The Integrative
Addiction Conference 2015 (“A New Era in Natural
Treatment”) was a pseudoscience and conspiracy theory event in 2015
where medical doctors and quacks were treated to a range of talks by woo
pracitioners promoting dangerous, ineffective and silly bullshit treatments, such
as naturopath
and dubious stemcell treatment
practitioner Kenneth Proefrock’s talk on “IV Therapies and Addiction Solutions”
(complete with a prominent Quack Miranda Warning
assuring listeners that he is not claiming that his stem cell treatments are
effective for anything but strongly suggesting that they are effective forvirtually everything).
What’s frightening is that doctors could actually get continuing medical education credits
for attending.
The person running the show (“Title
Sponsor” of the conference) was Dalal Akoury, MD, who is listed by the S.C.
Board of Medicine as board certified in pediatrics. Akoury is also the founder
of the “Integrative Addiction Institute” and runs the “AwareMed Health and
Wellness
Resource Center” in Myrtle Beach, which offers a range of questionable treatments
for a range of real and less real conditions: they do addiction recovery, “adrenal
fatigue”
treatment, stem cells, “anti-aging”,
weight loss, hair loss treatment, “functional medicine”
and even “integrative cancer care”.
Given the variety of conditions they offer to treat, and the types of “treatments”
they offer for them, it might perhaps strike some as surprising that the center
has only Akoury and one licensed practical nurse on the staff, but it really isn’t.
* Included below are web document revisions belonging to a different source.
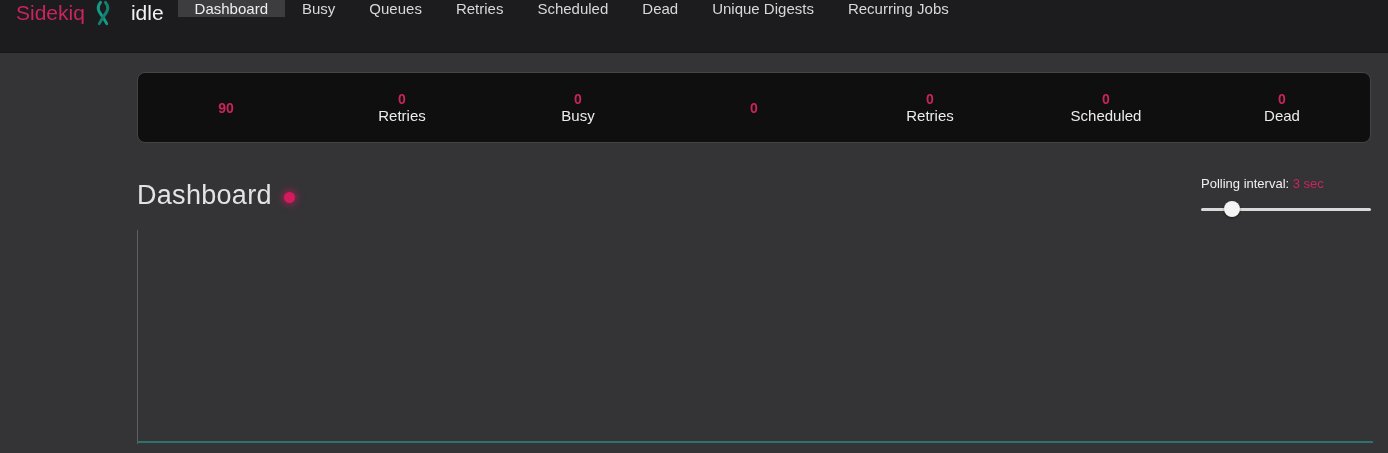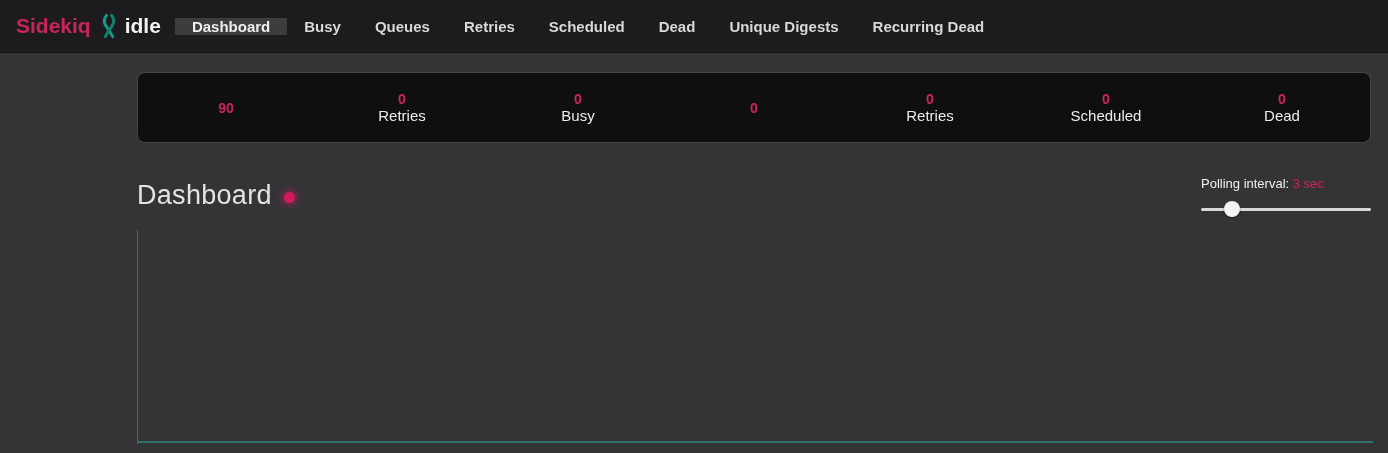"Sidekiq" .navbar { align-items: center -> flex-start; font-weight: bold -> none }
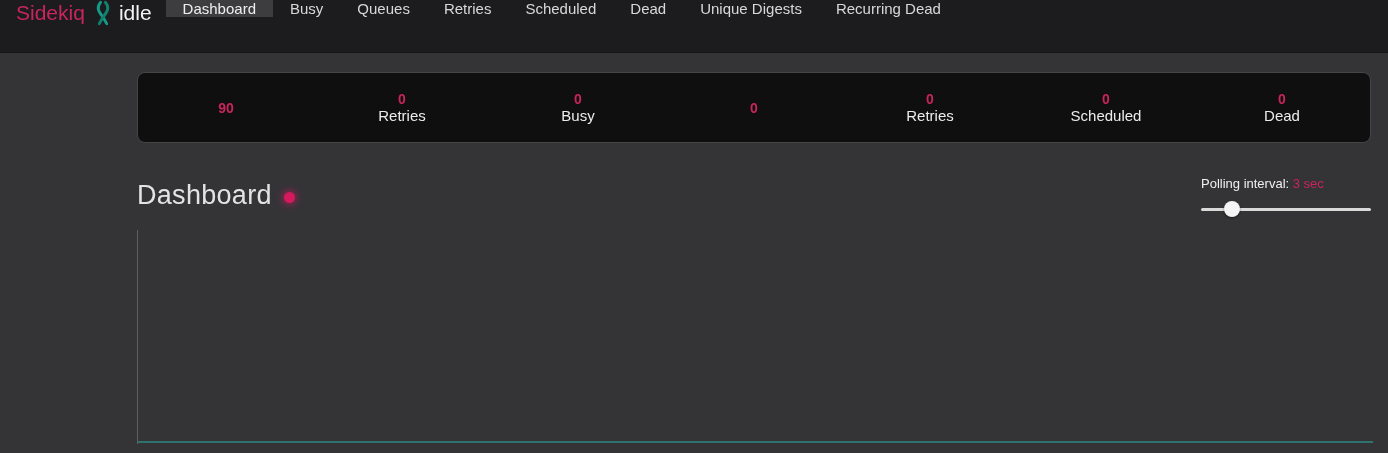"idle" .brand-status { margin-left: none -> 12px }
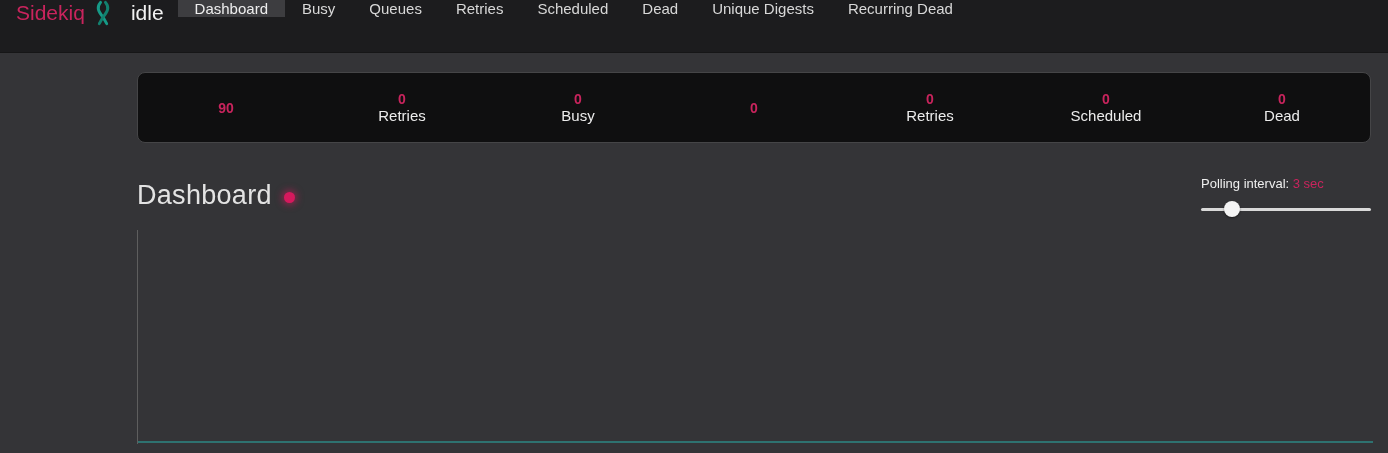"Recurring Dead" div.nav-item { text: Dead -> Jobs }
They also offer Ayurvedic medicine,
which apparently has to be powerful because it has been around for so long,
and alternative vaccination schedules.
According to herself, Akoury has “dedicated
her career to identifying and addressing the root causes of chronic illness
through a groundbreaking whole-systems medicine approach known as Functional,
Integrative, Sexual, Cellular and Metabolic Medicine”, and her Medical Cloud
profile lists her as “knowledgeable on obesity, fitness, and nutrition, and
Sexual Medecine [sic]”. Her marketing, as so much woo marketing, is to a
large extent focusing on “empowerment”,
and she endeavors to help her victims patients to become
“one with the universe, and aligning body, mind, and spirit.”
Diagnosis: Akoury seems to have endorsed
everything that is wrong, false and ridiculous in the field of alternative medicine,
and will seemingly push any ridiculous idea or treatment for any condition,
real or imagined, you may think you suffer from (or she can convince you that you
suffer from). To be avoided at all costs.